С каким удовольствием я бы размазала этот пончик ему по морде! Протягиваю ему такие огромные куски, чтоб ни в коем случае не дотронуться пальцами до его рта. Съев второй пончик, папа предлагает: «Ну что, помиримся?», и я соглашаюсь, потому что мне ничего другого не остается.

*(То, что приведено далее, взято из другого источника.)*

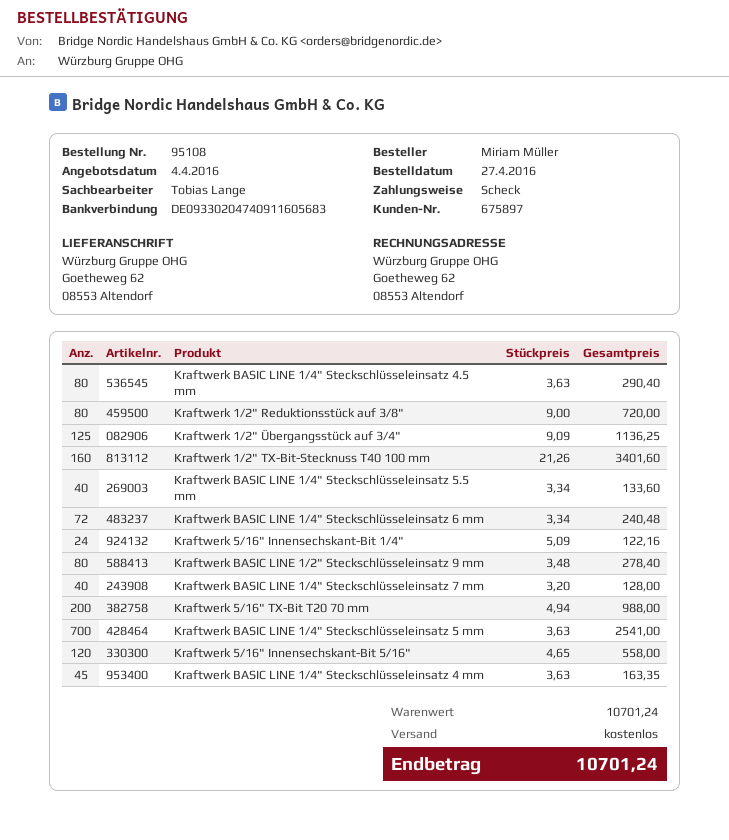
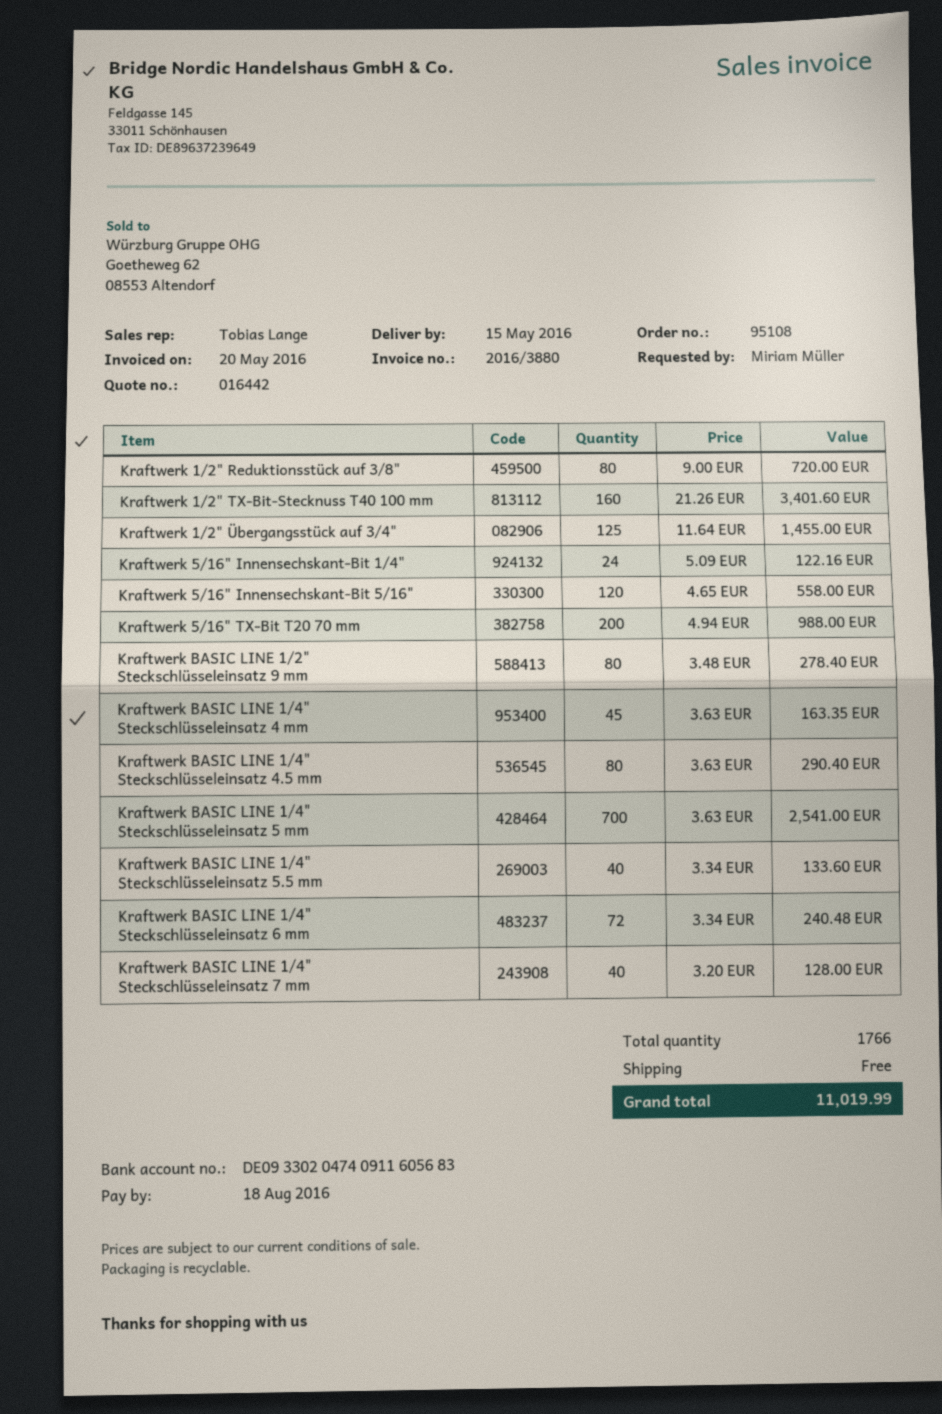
Kraftwerk 1/2" Übergangsstück auf 3/4": 125 x 9.09 = 1136.25 -> 125 x 11.64 = 1455.00
total: 10701.24 -> 11019.99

— Я вот тут еще подумал, — наигранно-радостно говорит папа, как будто не было никакой «фифы» и я не ревела. — Есть же еще тетя, которая живет где-то неподалеку.
Так оно и есть. И о тете Нелли рассказывала, только чтобы поиздеваться.
— Она така-а-а-ая толстая, — Нелли очертила тогда вокруг талии огромный круг, — и живет вместе с другой женщиной, которая така-а-а-а-а-а-а-ая толстая.
Тут она широко развела руки — шире было просто невозможно — и надула щеки. А я чувствовала внутреннее родство с обеими толстыми тетками. Наверное, оттого, что Нелли считала, что я тоже така-а-а-а-ая толстая, а может быть, я просто думала — пусть лучше издевается над тетями, а не надо мной.
Мы и вправду находим квартал, в котором живет тетя Нелли, но папа говорит, что уже слишком поздно звонить в дверь. Он останавливается у мотеля с названием «Бавария-Инн» — тот выглядит как баварский крестьянский дом: с узорами и коньком на крыше и резными наличниками. Я удивляюсь папе, ведь обычно он терпеть не может баварские штуки, потому что баварцы и швабы терпеть друг друга не могут. Уж не знаю почему, по мне, так все странноваты.